* _PROVIDED DATA_
————

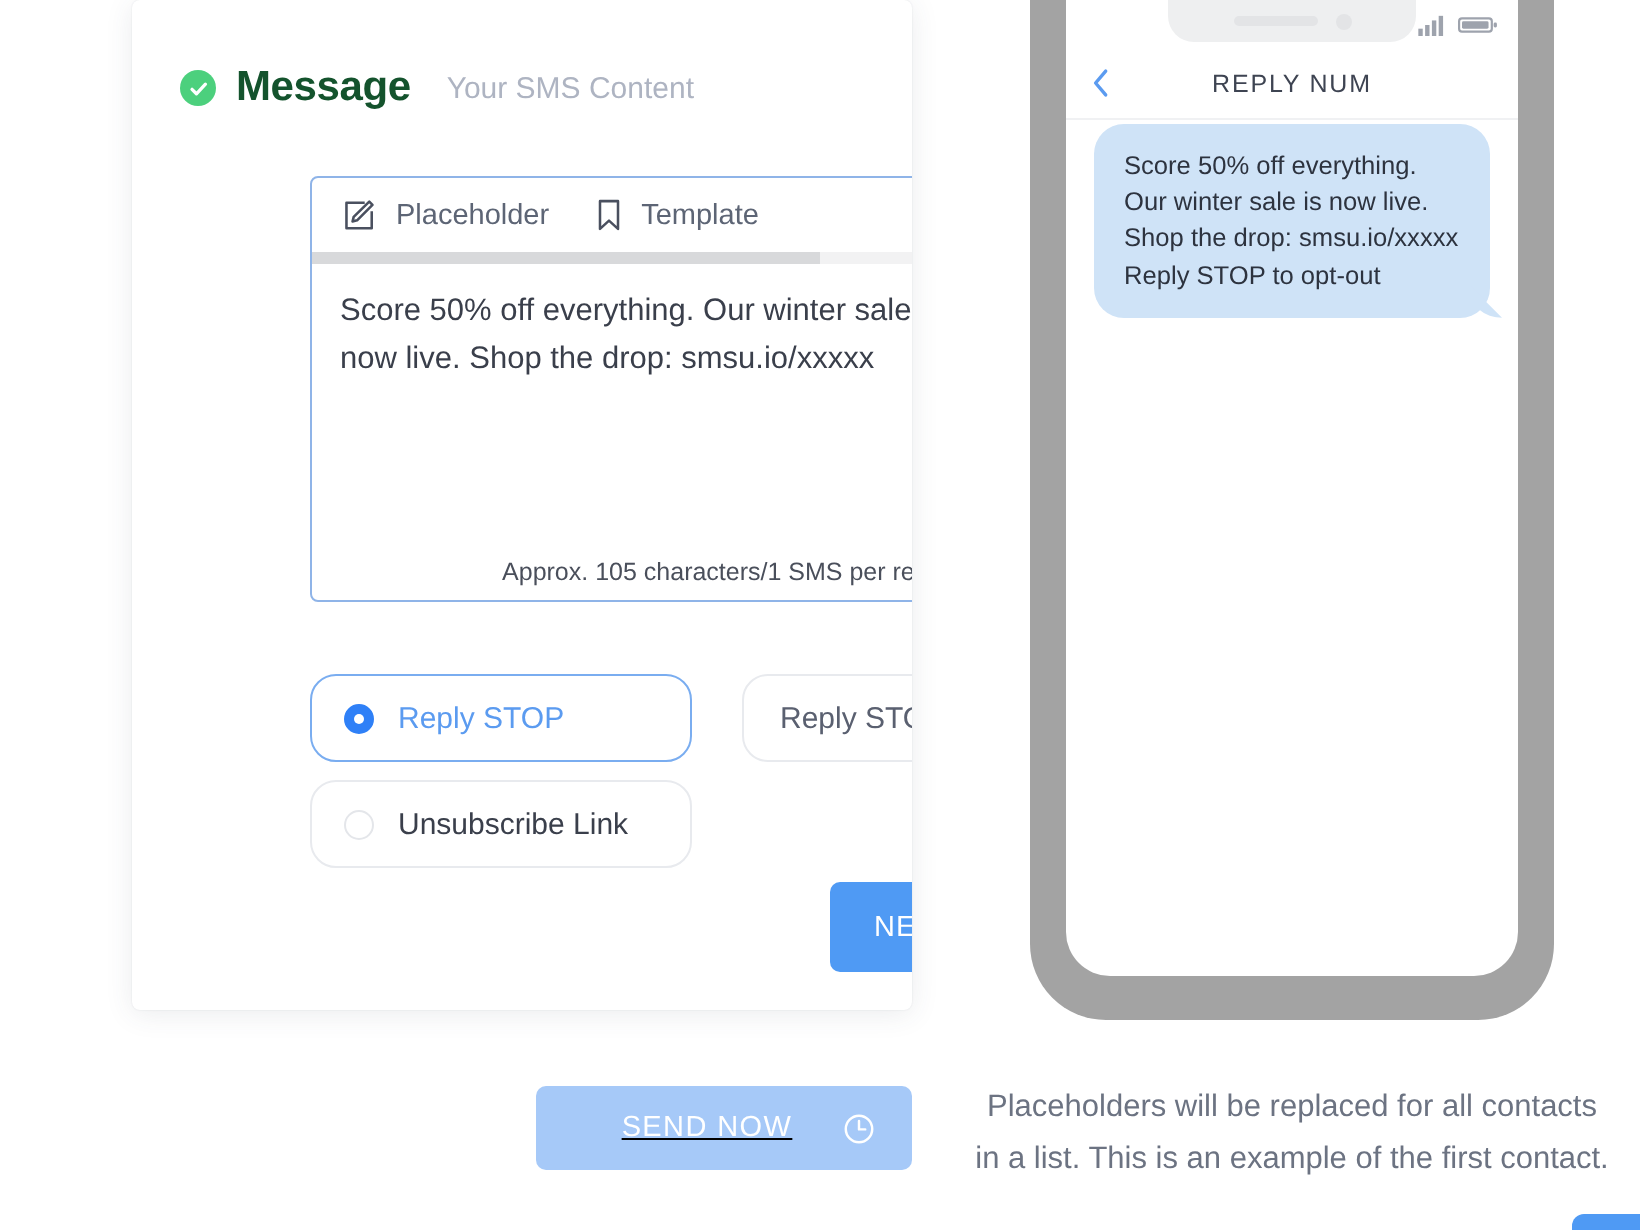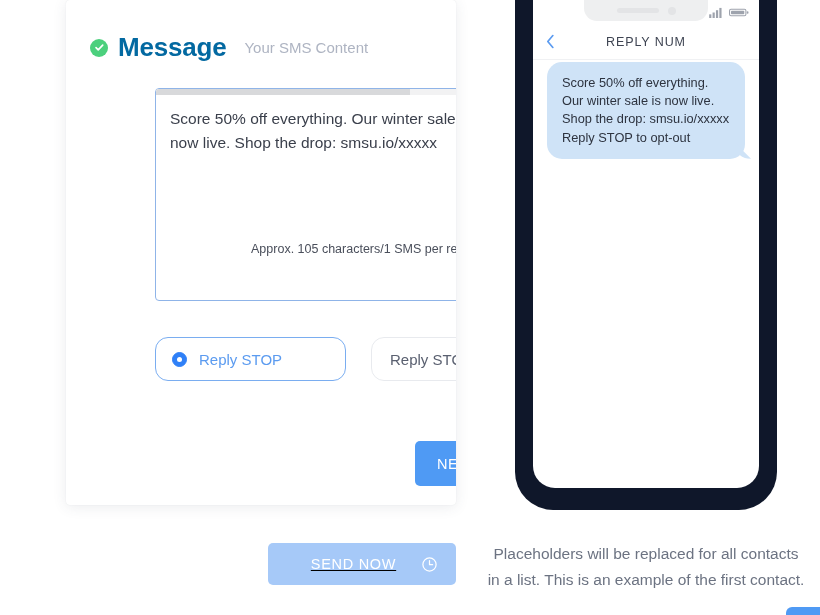--- a/index.html
+++ b/index.html
@@ -55,9 +55,9 @@
   .check-badge svg { display:block; }
 
   .title-main {
-    font-size: 26px;
+    font-size: 21px;
     font-weight: 700;
-    color: #0369a1;
+    color: #14532d;
     letter-spacing: -0.2px;
   }
   .title-sub {

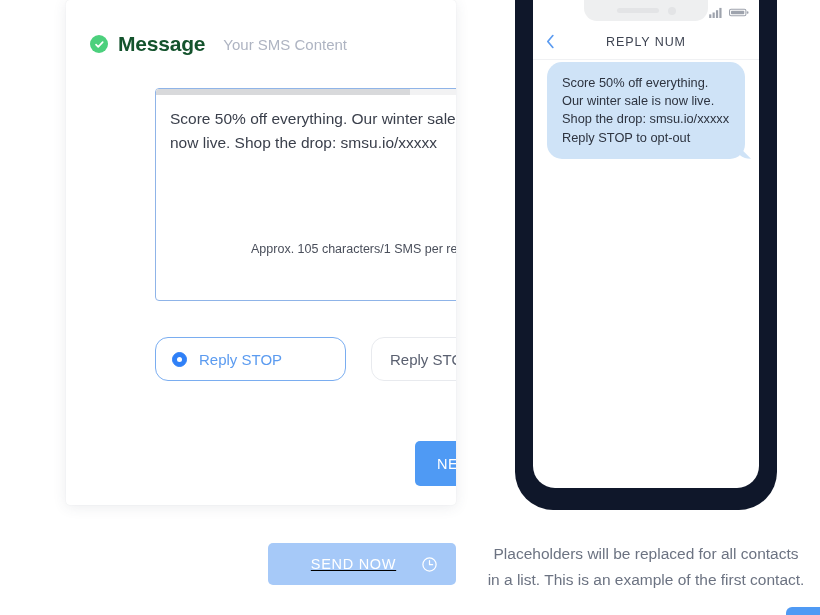--- a/index.html
+++ b/index.html
@@ -248,7 +248,7 @@
     top: 0px;
     width: 262px;
     height: 510px;
-    background: #0f172a;
+    background: #a3a3a3;
     border-radius: 0 0 38px 38px;
     box-sizing: border-box;
   }

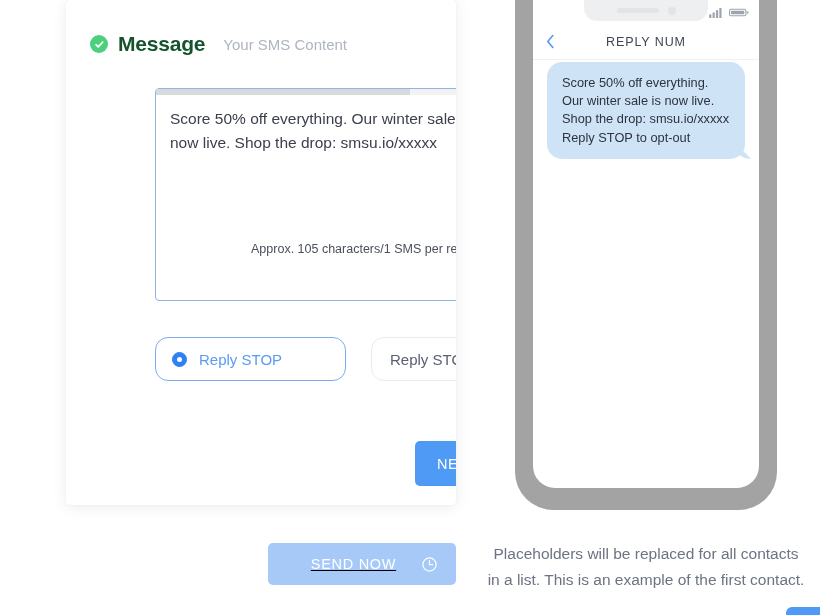--- a/index.html
+++ b/index.html
@@ -402,6 +402,30 @@
 
     <div class="composer">
 
+      <div class="composer-toolbar">
+
+        <div class="tool-item">
+          <span>
+            <svg width="19" height="19" viewBox="0 0 20 20">
+              <path d="M15.4 3.0 L17.1 4.7 L9.0 12.8 L6.6 13.4 L7.2 11.0 Z" fill="none" stroke="#4a505f" stroke-width="1.35" stroke-linejoin="round"></path>
+              <path d="M13.0 3.6 H3.4 V17.0 H16.7 V8.0" fill="none" stroke="#4a505f" stroke-width="1.35" stroke-linejoin="round"></path>
+            </svg>
+          </span>
+          <span>Placeholder</span>
+        </div>
+
+        <div class="tool-item">
+          <span>
+            <svg width="15" height="19" viewBox="0 0 16 20">
+              <path d="M3.2 2.6 H12.8 V17.4 L8.0 13.0 L3.2 17.4 Z" fill="none" stroke="#4a505f" stroke-width="1.35" stroke-linejoin="round"></path>
+            </svg>
+          </span>
+          <span>Template</span>
+        </div>
+
+        <div class="tool-spacer"></div>
+
+      </div>
 
       <div class="composer-divider">
         <div class="fill" style="width: 74%;"></div>

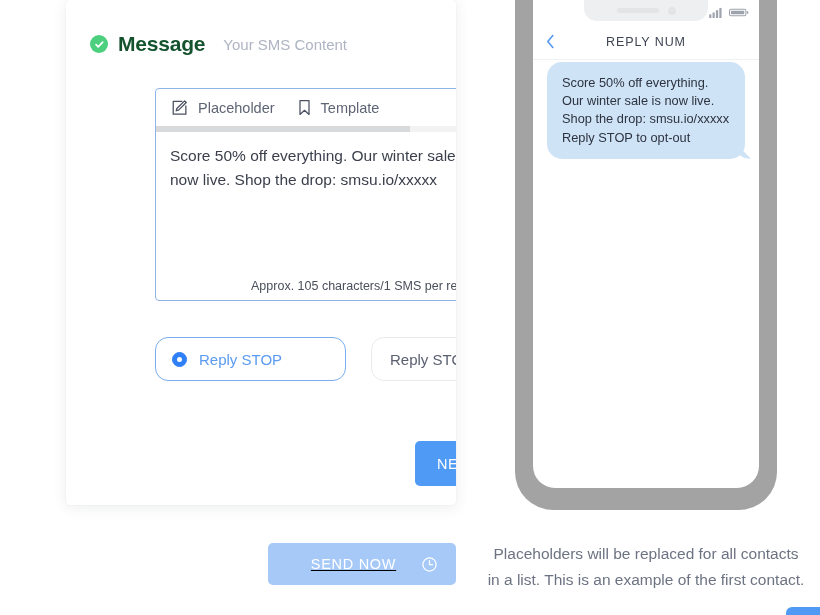--- a/index.html
+++ b/index.html
@@ -443,6 +443,10 @@
       <span>Reply STOP</span>
     </div>
 
+    <div class="opt opt-unsub">
+      <span class="radio off"></span>
+      <span>Unsubscribe Link</span>
+    </div>
 
     <div class="opt opt-ghost">
       <span>Reply STOP</span>

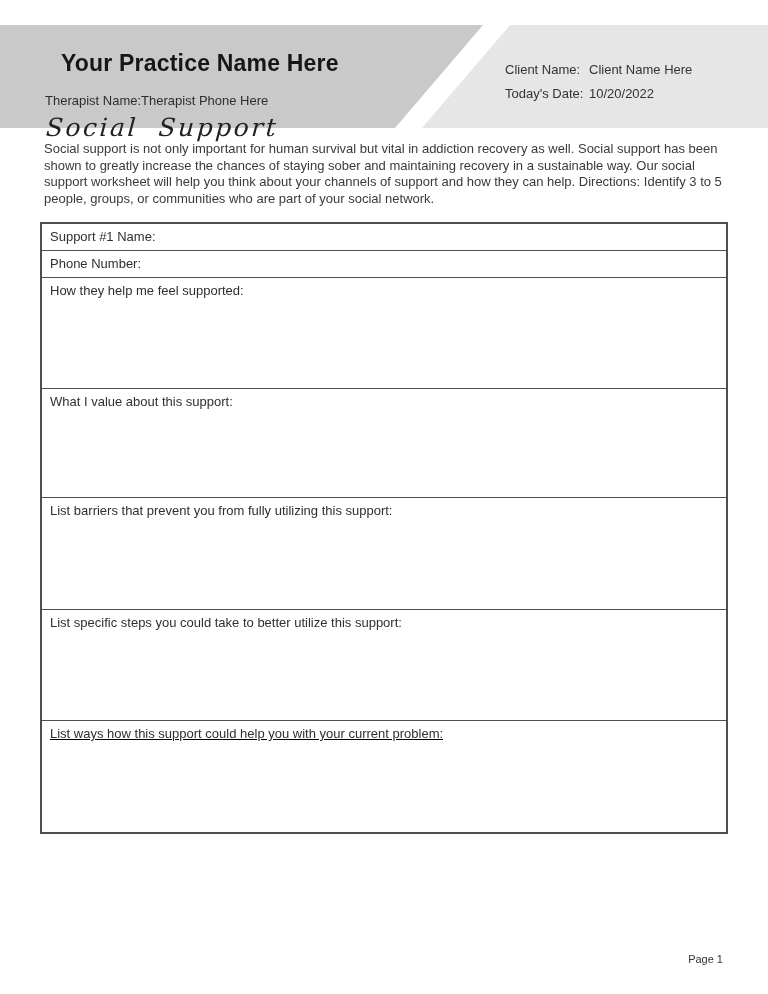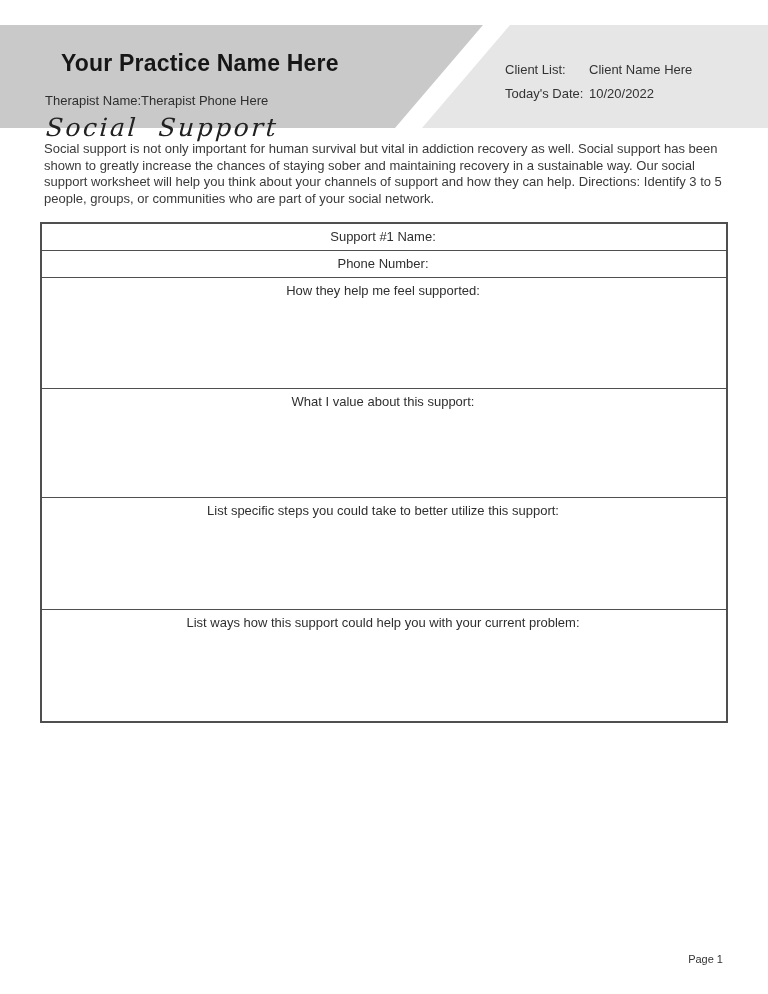--- a/index.html
+++ b/index.html
@@ -144,7 +144,7 @@
 
     <div class="band-right-content">
       <div class="info-line">
-        <span class="info-label">Client List:</span>
+        <span class="info-label">Client Name:</span>
         <span class="info-value">Client Name Here</span>
       </div>
       <div class="info-line">

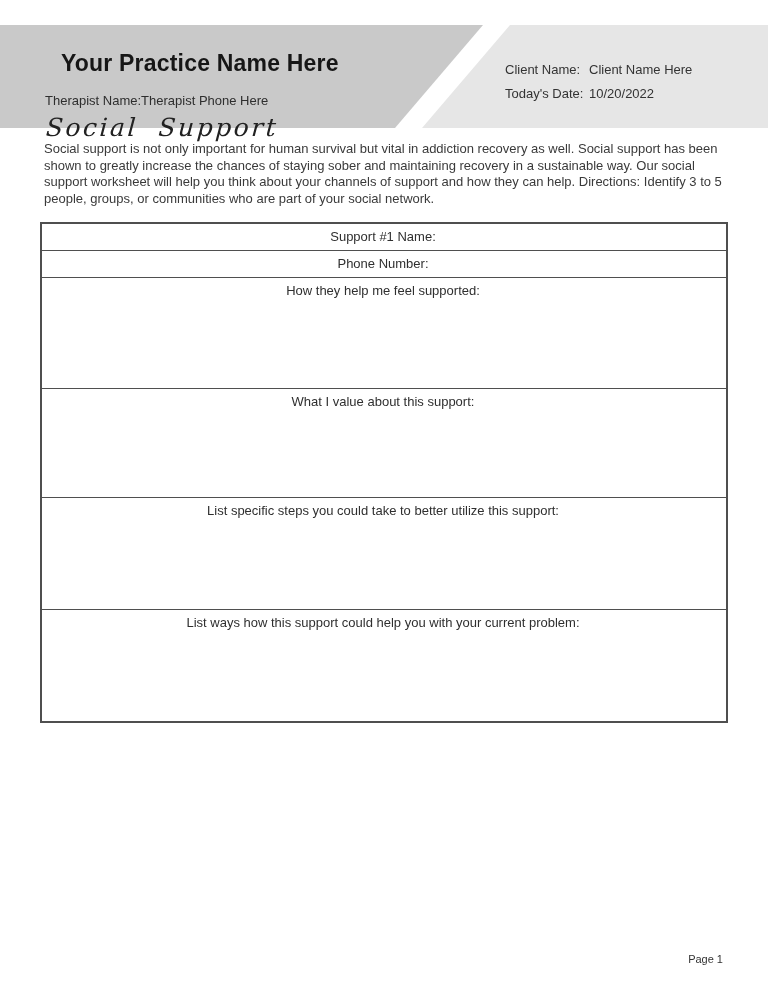--- a/index.html
+++ b/index.html
@@ -99,7 +99,6 @@
   .field-row {
     box-sizing: border-box;
     border-bottom: 1px solid #4f4f4f;
-    text-align: center;
   }
   .field-row:last-child { border-bottom: none; }
   .field-row:nth-child(1) { height: 27px; }

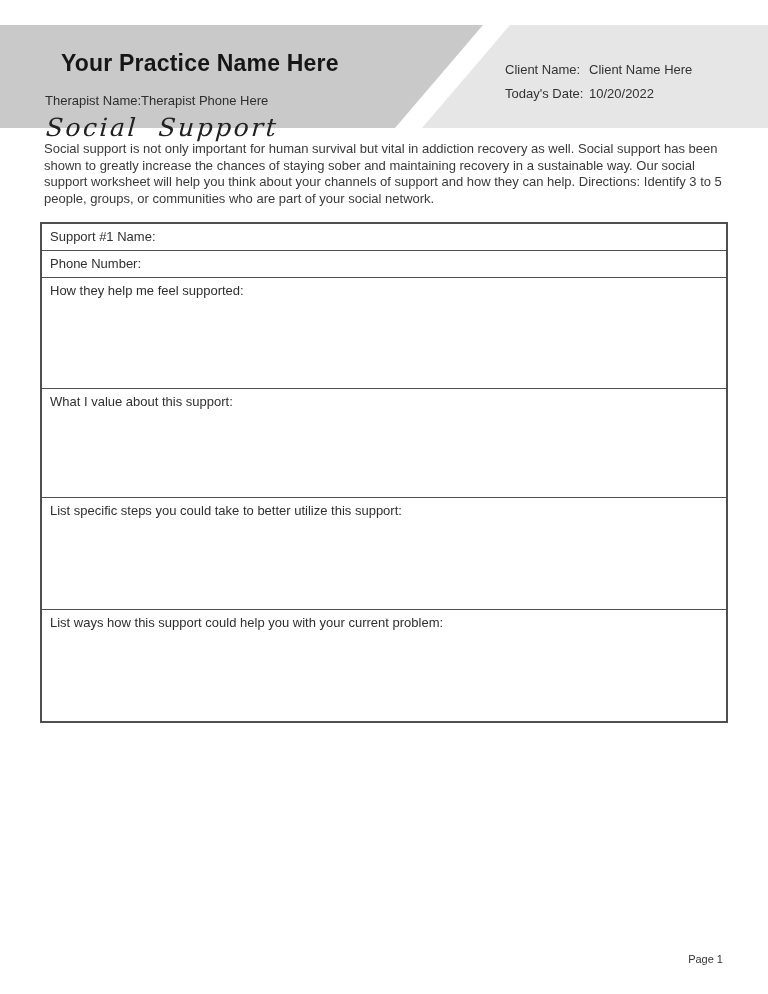--- a/index.html
+++ b/index.html
@@ -169,6 +169,9 @@
         <div class="field-label">What I value about this support:</div>
       </div>
       <div class="field-row">
+        <div class="field-label">List barriers that prevent you from fully utilizing this support:</div>
+      </div>
+      <div class="field-row">
         <div class="field-label">List specific steps you could take to better utilize this support:</div>
       </div>
       <div class="field-row">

————

* _REQUIRED WORK_
Give back each of the records above word for word, apart from the pictures.

* _SOLUTION TO THIS PROBLEM_
--- a/index.html
+++ b/index.html
@@ -55,9 +55,9 @@
   .check-badge svg { display:block; }
 
   .title-main {
-    font-size: 26px;
+    font-size: 21px;
     font-weight: 700;
-    color: #0369a1;
+    color: #14532d;
     letter-spacing: -0.2px;
   }
   .title-sub {

--- a/index.html
+++ b/index.html
@@ -248,7 +248,7 @@
     top: 0px;
     width: 262px;
     height: 510px;
-    background: #0f172a;
+    background: #a3a3a3;
     border-radius: 0 0 38px 38px;
     box-sizing: border-box;
   }

--- a/index.html
+++ b/index.html
@@ -402,6 +402,30 @@
 
     <div class="composer">
 
+      <div class="composer-toolbar">
+
+        <div class="tool-item">
+          <span>
+            <svg width="19" height="19" viewBox="0 0 20 20">
+              <path d="M15.4 3.0 L17.1 4.7 L9.0 12.8 L6.6 13.4 L7.2 11.0 Z" fill="none" stroke="#4a505f" stroke-width="1.35" stroke-linejoin="round"></path>
+              <path d="M13.0 3.6 H3.4 V17.0 H16.7 V8.0" fill="none" stroke="#4a505f" stroke-width="1.35" stroke-linejoin="round"></path>
+            </svg>
+          </span>
+          <span>Placeholder</span>
+        </div>
+
+        <div class="tool-item">
+          <span>
+            <svg width="15" height="19" viewBox="0 0 16 20">
+              <path d="M3.2 2.6 H12.8 V17.4 L8.0 13.0 L3.2 17.4 Z" fill="none" stroke="#4a505f" stroke-width="1.35" stroke-linejoin="round"></path>
+            </svg>
+          </span>
+          <span>Template</span>
+        </div>
+
+        <div class="tool-spacer"></div>
+
+      </div>
 
       <div class="composer-divider">
         <div class="fill" style="width: 74%;"></div>

--- a/index.html
+++ b/index.html
@@ -443,6 +443,10 @@
       <span>Reply STOP</span>
     </div>
 
+    <div class="opt opt-unsub">
+      <span class="radio off"></span>
+      <span>Unsubscribe Link</span>
+    </div>
 
     <div class="opt opt-ghost">
       <span>Reply STOP</span>

--- a/index.html
+++ b/index.html
@@ -144,7 +144,7 @@
 
     <div class="band-right-content">
       <div class="info-line">
-        <span class="info-label">Client List:</span>
+        <span class="info-label">Client Name:</span>
         <span class="info-value">Client Name Here</span>
       </div>
       <div class="info-line">

--- a/index.html
+++ b/index.html
@@ -99,7 +99,6 @@
   .field-row {
     box-sizing: border-box;
     border-bottom: 1px solid #4f4f4f;
-    text-align: center;
   }
   .field-row:last-child { border-bottom: none; }
   .field-row:nth-child(1) { height: 27px; }

--- a/index.html
+++ b/index.html
@@ -169,6 +169,9 @@
         <div class="field-label">What I value about this support:</div>
       </div>
       <div class="field-row">
+        <div class="field-label">List barriers that prevent you from fully utilizing this support:</div>
+      </div>
+      <div class="field-row">
         <div class="field-label">List specific steps you could take to better utilize this support:</div>
       </div>
       <div class="field-row">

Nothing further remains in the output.